**Problem to work on**.
All of the entries are to be printed exactly as they appear.

(Collected data)
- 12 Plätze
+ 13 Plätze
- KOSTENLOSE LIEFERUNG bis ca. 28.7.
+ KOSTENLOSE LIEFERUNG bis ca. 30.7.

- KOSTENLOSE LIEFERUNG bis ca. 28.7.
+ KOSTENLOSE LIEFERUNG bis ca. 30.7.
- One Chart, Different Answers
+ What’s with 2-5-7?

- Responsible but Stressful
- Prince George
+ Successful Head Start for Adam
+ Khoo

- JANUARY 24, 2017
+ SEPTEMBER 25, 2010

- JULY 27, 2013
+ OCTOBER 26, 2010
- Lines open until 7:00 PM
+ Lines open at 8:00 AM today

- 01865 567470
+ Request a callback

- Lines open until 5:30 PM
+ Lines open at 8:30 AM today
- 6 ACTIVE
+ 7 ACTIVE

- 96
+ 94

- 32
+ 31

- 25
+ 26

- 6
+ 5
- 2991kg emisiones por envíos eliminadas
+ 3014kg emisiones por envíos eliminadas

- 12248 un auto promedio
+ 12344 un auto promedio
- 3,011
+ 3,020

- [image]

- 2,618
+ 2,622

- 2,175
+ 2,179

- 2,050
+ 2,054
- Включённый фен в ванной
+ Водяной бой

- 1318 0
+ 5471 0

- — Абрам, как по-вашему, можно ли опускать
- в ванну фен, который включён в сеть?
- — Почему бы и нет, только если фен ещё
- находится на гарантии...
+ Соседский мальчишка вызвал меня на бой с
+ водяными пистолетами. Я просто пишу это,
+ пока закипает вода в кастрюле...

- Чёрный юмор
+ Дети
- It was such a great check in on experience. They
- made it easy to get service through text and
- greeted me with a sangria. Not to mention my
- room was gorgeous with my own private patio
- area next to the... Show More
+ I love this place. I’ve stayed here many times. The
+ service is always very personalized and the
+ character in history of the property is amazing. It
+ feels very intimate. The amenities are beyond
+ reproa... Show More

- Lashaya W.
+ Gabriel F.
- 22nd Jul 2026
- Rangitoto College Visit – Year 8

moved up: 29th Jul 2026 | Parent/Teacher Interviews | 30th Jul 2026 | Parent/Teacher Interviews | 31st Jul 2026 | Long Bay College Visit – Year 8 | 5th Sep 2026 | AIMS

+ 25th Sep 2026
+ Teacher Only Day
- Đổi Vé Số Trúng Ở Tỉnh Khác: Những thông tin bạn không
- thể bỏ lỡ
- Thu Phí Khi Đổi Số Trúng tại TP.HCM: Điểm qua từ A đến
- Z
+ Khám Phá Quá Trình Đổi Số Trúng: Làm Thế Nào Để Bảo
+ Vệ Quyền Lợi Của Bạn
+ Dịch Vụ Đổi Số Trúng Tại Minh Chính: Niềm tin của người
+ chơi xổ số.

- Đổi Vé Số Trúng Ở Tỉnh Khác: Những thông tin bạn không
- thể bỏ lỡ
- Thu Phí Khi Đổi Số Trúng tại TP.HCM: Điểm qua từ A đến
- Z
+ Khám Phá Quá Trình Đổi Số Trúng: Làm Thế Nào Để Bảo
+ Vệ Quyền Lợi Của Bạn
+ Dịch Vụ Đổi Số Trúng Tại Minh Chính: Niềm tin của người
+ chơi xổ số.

**Solved exercise**.
- 12 Plätze
+ 13 Plätze
- KOSTENLOSE LIEFERUNG bis ca. 28.7.
+ KOSTENLOSE LIEFERUNG bis ca. 30.7.

- KOSTENLOSE LIEFERUNG bis ca. 28.7.
+ KOSTENLOSE LIEFERUNG bis ca. 30.7.
- One Chart, Different Answers
+ What’s with 2-5-7?

- Responsible but Stressful
- Prince George
+ Successful Head Start for Adam
+ Khoo

- JANUARY 24, 2017
+ SEPTEMBER 25, 2010

- JULY 27, 2013
+ OCTOBER 26, 2010
- Lines open until 7:00 PM
+ Lines open at 8:00 AM today

- 01865 567470
+ Request a callback

- Lines open until 5:30 PM
+ Lines open at 8:30 AM today
- 6 ACTIVE
+ 7 ACTIVE

- 96
+ 94

- 32
+ 31

- 25
+ 26

- 6
+ 5
- 2991kg emisiones por envíos eliminadas
+ 3014kg emisiones por envíos eliminadas

- 12248 un auto promedio
+ 12344 un auto promedio
- 3,011
+ 3,020

- [image]

- 2,618
+ 2,622

- 2,175
+ 2,179

- 2,050
+ 2,054
- Включённый фен в ванной
+ Водяной бой

- 1318 0
+ 5471 0

- — Абрам, как по-вашему, можно ли опускать
- в ванну фен, который включён в сеть?
- — Почему бы и нет, только если фен ещё
- находится на гарантии...
+ Соседский мальчишка вызвал меня на бой с
+ водяными пистолетами. Я просто пишу это,
+ пока закипает вода в кастрюле...

- Чёрный юмор
+ Дети
- It was such a great check in on experience. They
- made it easy to get service through text and
- greeted me with a sangria. Not to mention my
- room was gorgeous with my own private patio
- area next to the... Show More
+ I love this place. I’ve stayed here many times. The
+ service is always very personalized and the
+ character in history of the property is amazing. It
+ feels very intimate. The amenities are beyond
+ reproa... Show More

- Lashaya W.
+ Gabriel F.
- 22nd Jul 2026
- Rangitoto College Visit – Year 8

moved up: 29th Jul 2026 | Parent/Teacher Interviews | 30th Jul 2026 | Parent/Teacher Interviews | 31st Jul 2026 | Long Bay College Visit – Year 8 | 5th Sep 2026 | AIMS

+ 25th Sep 2026
+ Teacher Only Day
- Đổi Vé Số Trúng Ở Tỉnh Khác: Những thông tin bạn không
- thể bỏ lỡ
- Thu Phí Khi Đổi Số Trúng tại TP.HCM: Điểm qua từ A đến
- Z
+ Khám Phá Quá Trình Đổi Số Trúng: Làm Thế Nào Để Bảo
+ Vệ Quyền Lợi Của Bạn
+ Dịch Vụ Đổi Số Trúng Tại Minh Chính: Niềm tin của người
+ chơi xổ số.

- Đổi Vé Số Trúng Ở Tỉnh Khác: Những thông tin bạn không
- thể bỏ lỡ
- Thu Phí Khi Đổi Số Trúng tại TP.HCM: Điểm qua từ A đến
- Z
+ Khám Phá Quá Trình Đổi Số Trúng: Làm Thế Nào Để Bảo
+ Vệ Quyền Lợi Của Bạn
+ Dịch Vụ Đổi Số Trúng Tại Minh Chính: Niềm tin của người
+ chơi xổ số.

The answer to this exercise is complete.